### What is being asked
Look below for the line containing "da: Rete PAS" and the line containing "695 résultats de", then set down both and every line between them exactly, without pictures.

Records from a collection:
_ _ _
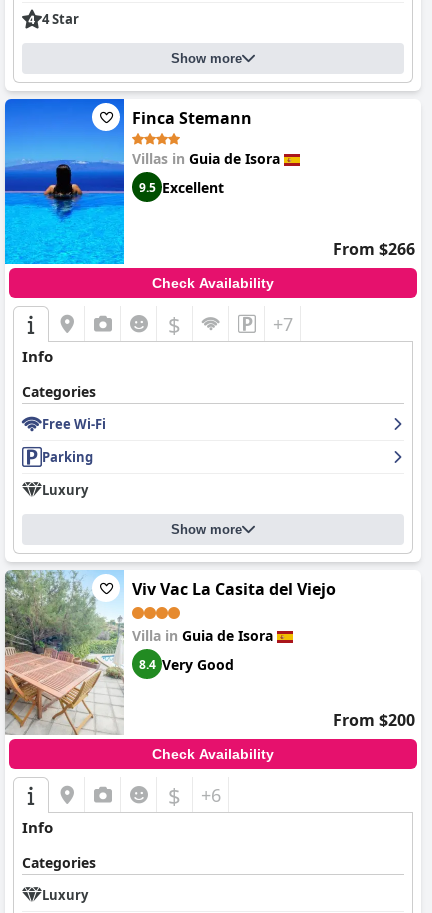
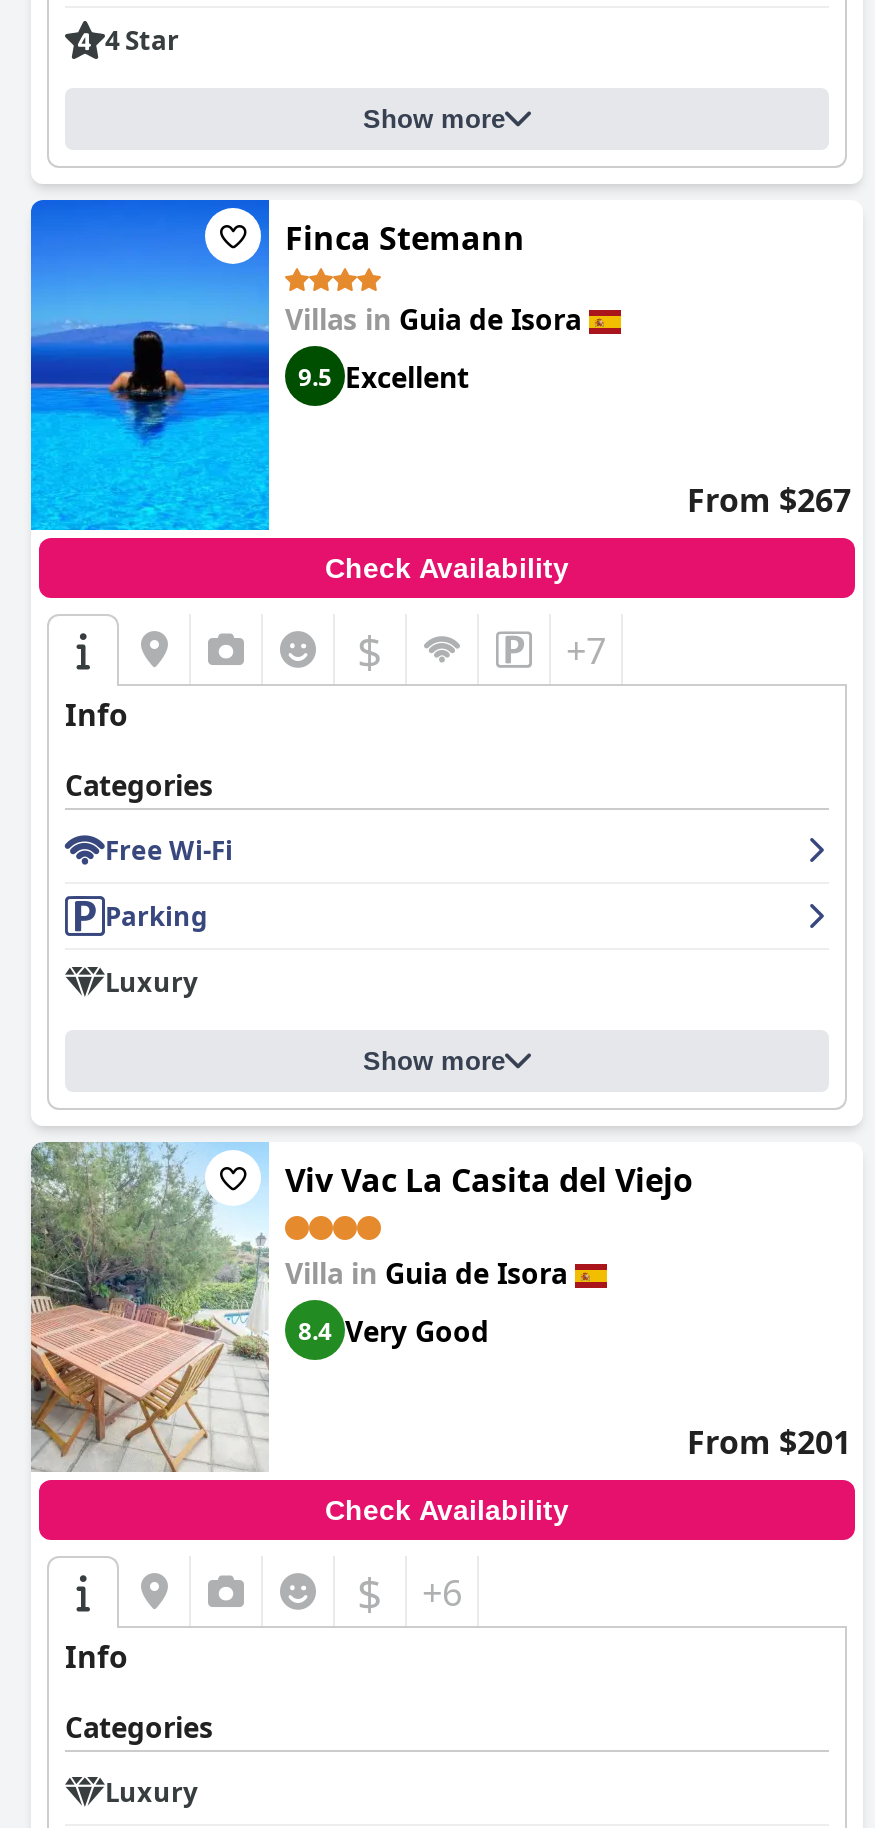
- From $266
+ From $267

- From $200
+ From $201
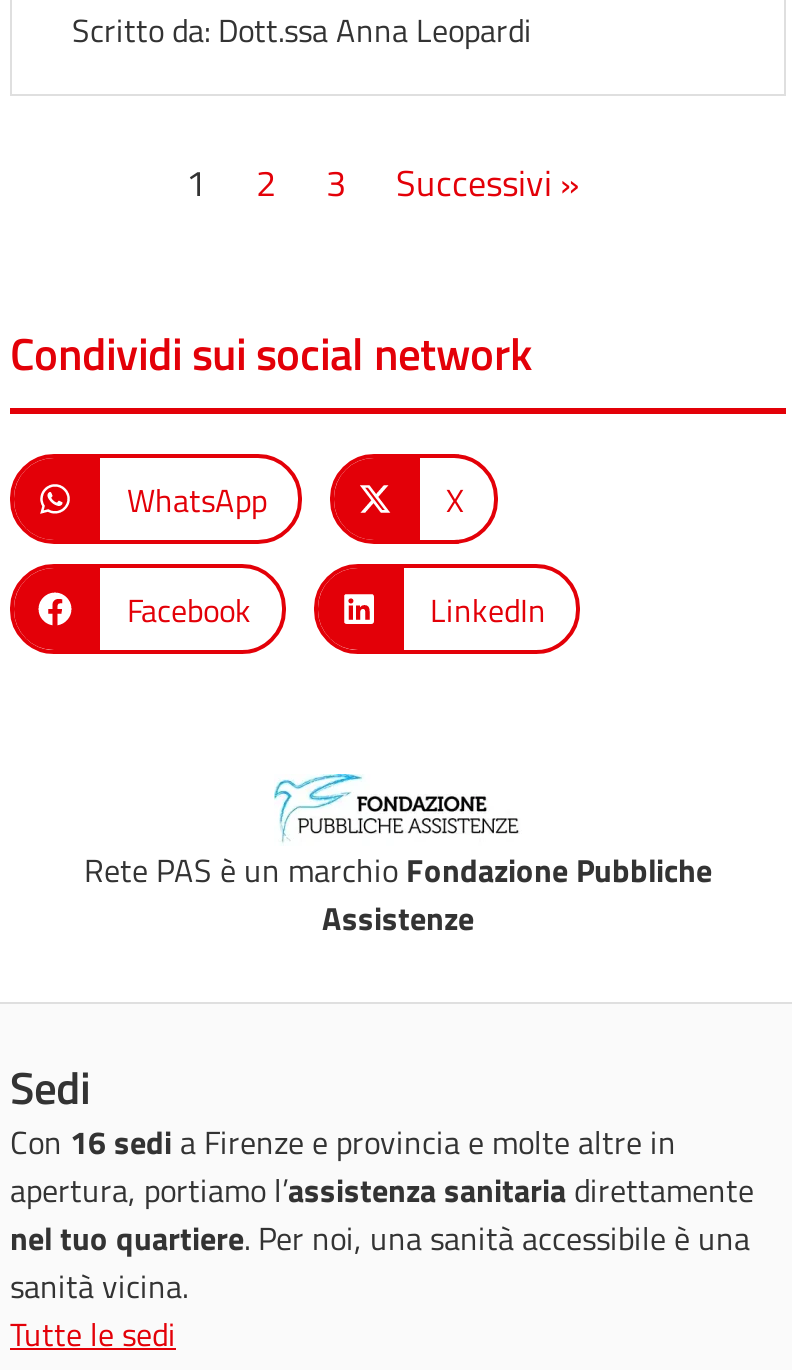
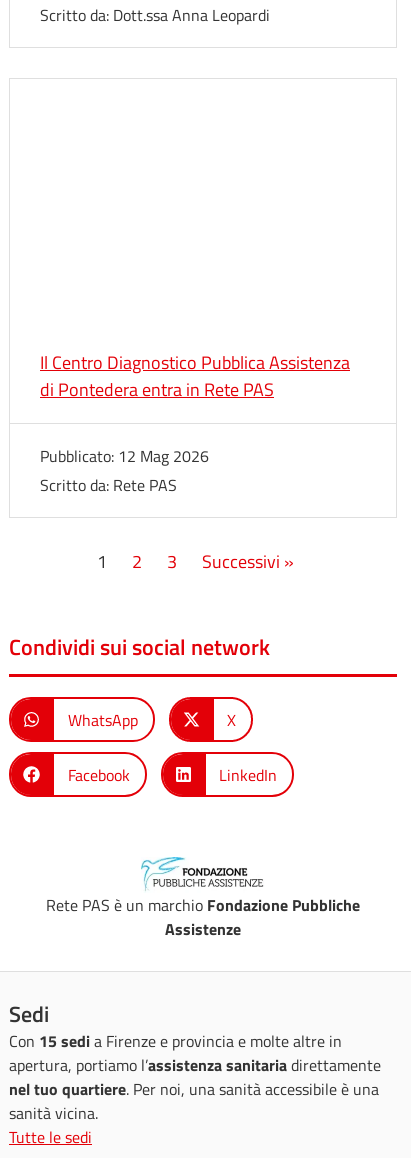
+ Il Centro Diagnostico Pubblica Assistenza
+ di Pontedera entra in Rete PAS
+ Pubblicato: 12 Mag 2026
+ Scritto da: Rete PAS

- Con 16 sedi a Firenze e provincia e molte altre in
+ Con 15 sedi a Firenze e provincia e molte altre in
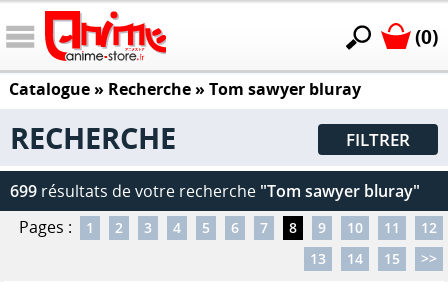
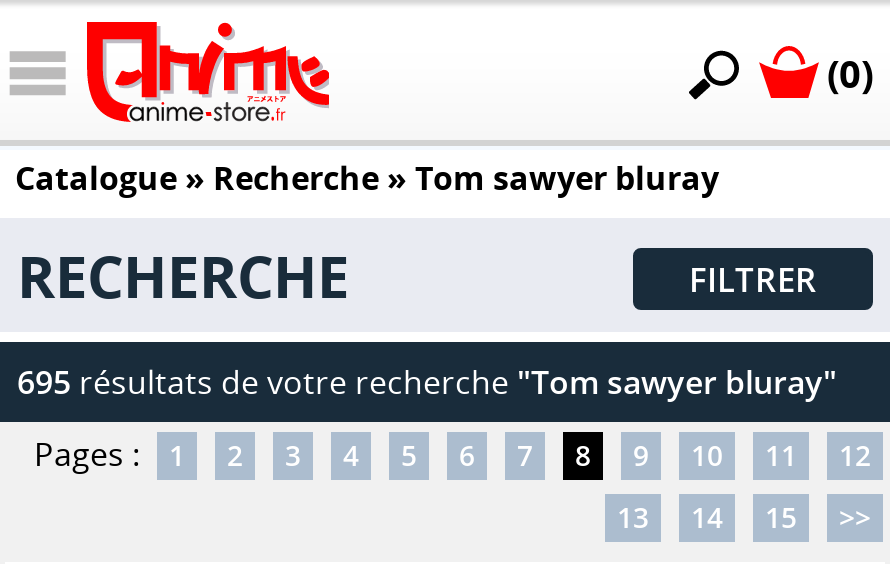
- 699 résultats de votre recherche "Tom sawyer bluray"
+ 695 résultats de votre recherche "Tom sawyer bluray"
_ _ _
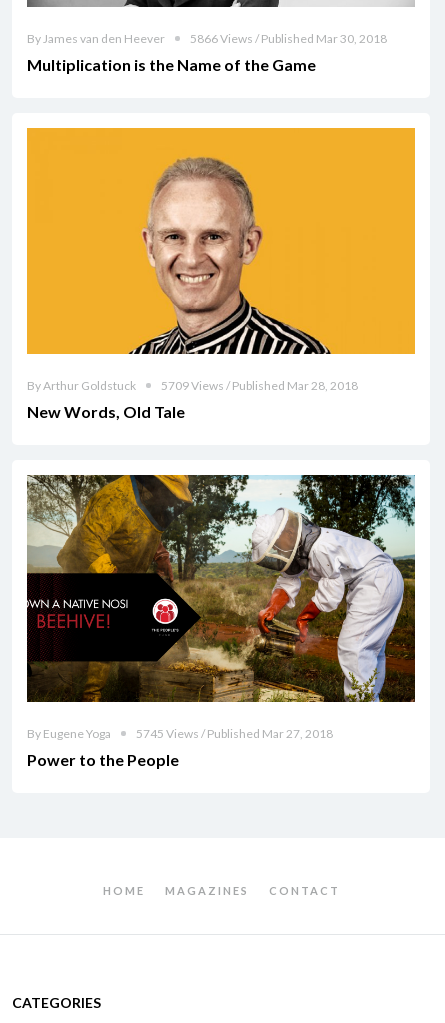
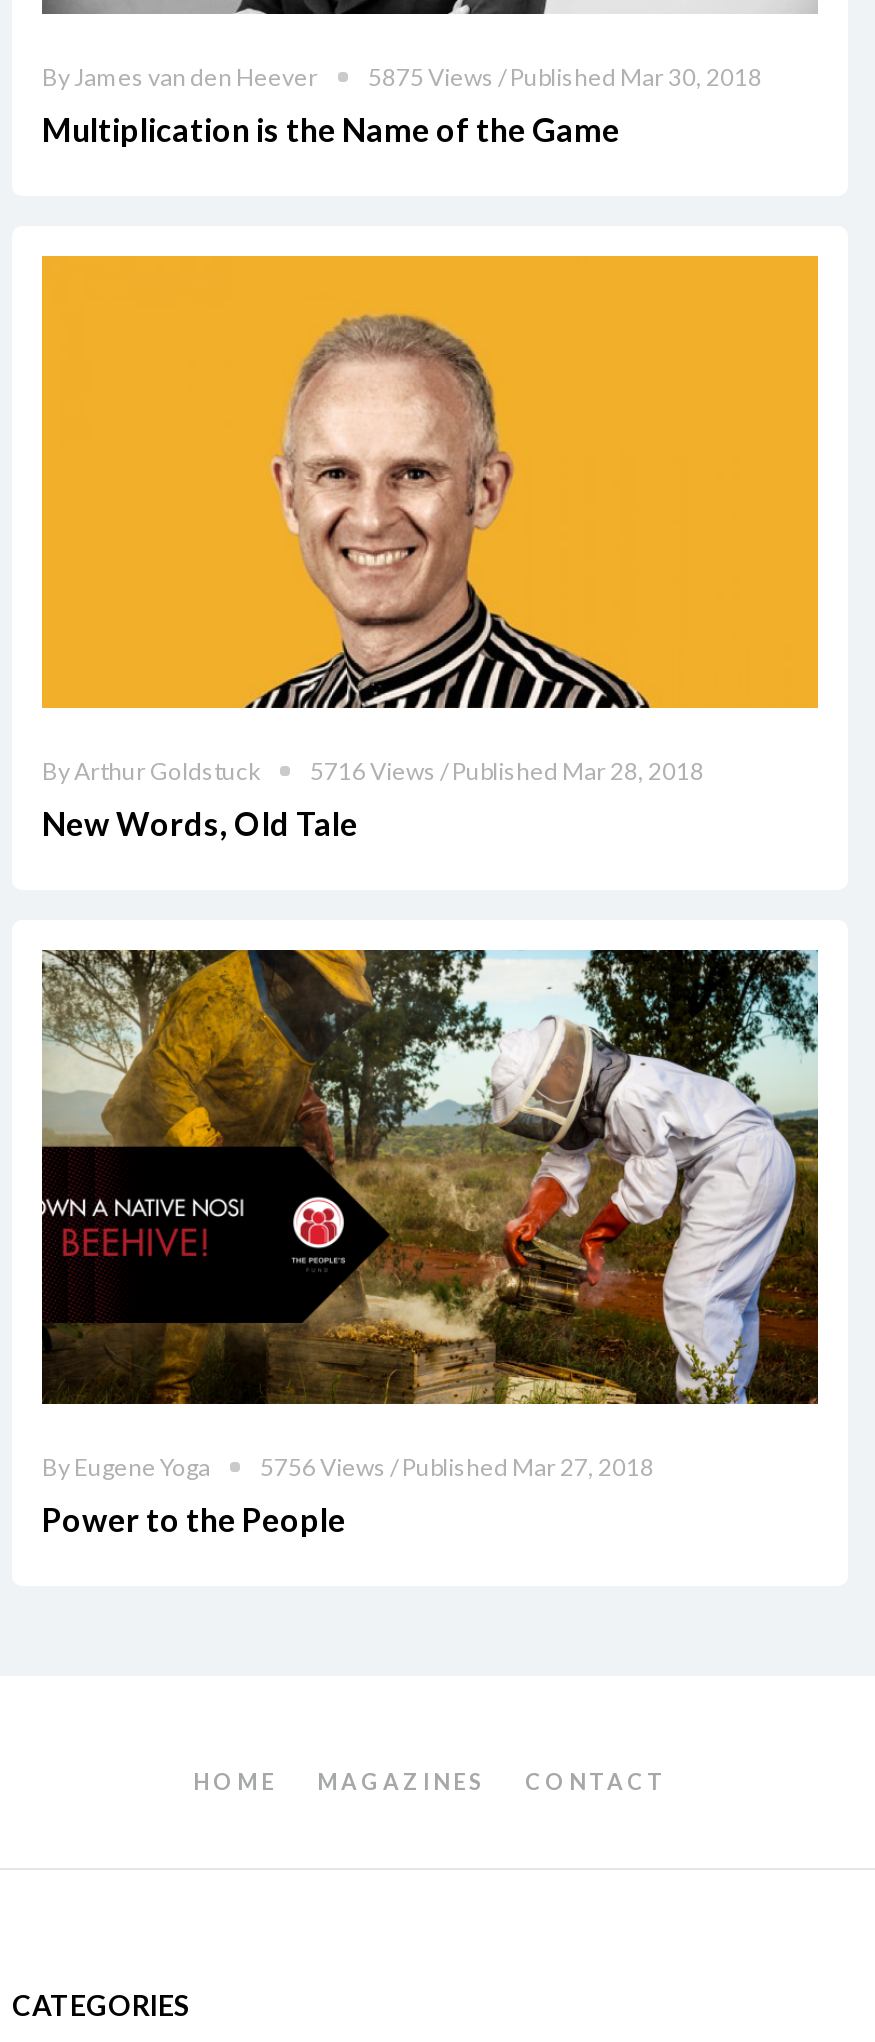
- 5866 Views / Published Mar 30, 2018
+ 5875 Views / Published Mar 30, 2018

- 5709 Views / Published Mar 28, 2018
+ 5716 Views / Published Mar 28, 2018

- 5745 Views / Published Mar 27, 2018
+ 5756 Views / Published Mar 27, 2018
_ _ _
### Expected answer
+ Scritto da: Rete PAS

- Con 16 sedi a Firenze e provincia e molte altre in
+ Con 15 sedi a Firenze e provincia e molte altre in
- 699 résultats de votre recherche "Tom sawyer bluray"
+ 695 résultats de votre recherche "Tom sawyer bluray"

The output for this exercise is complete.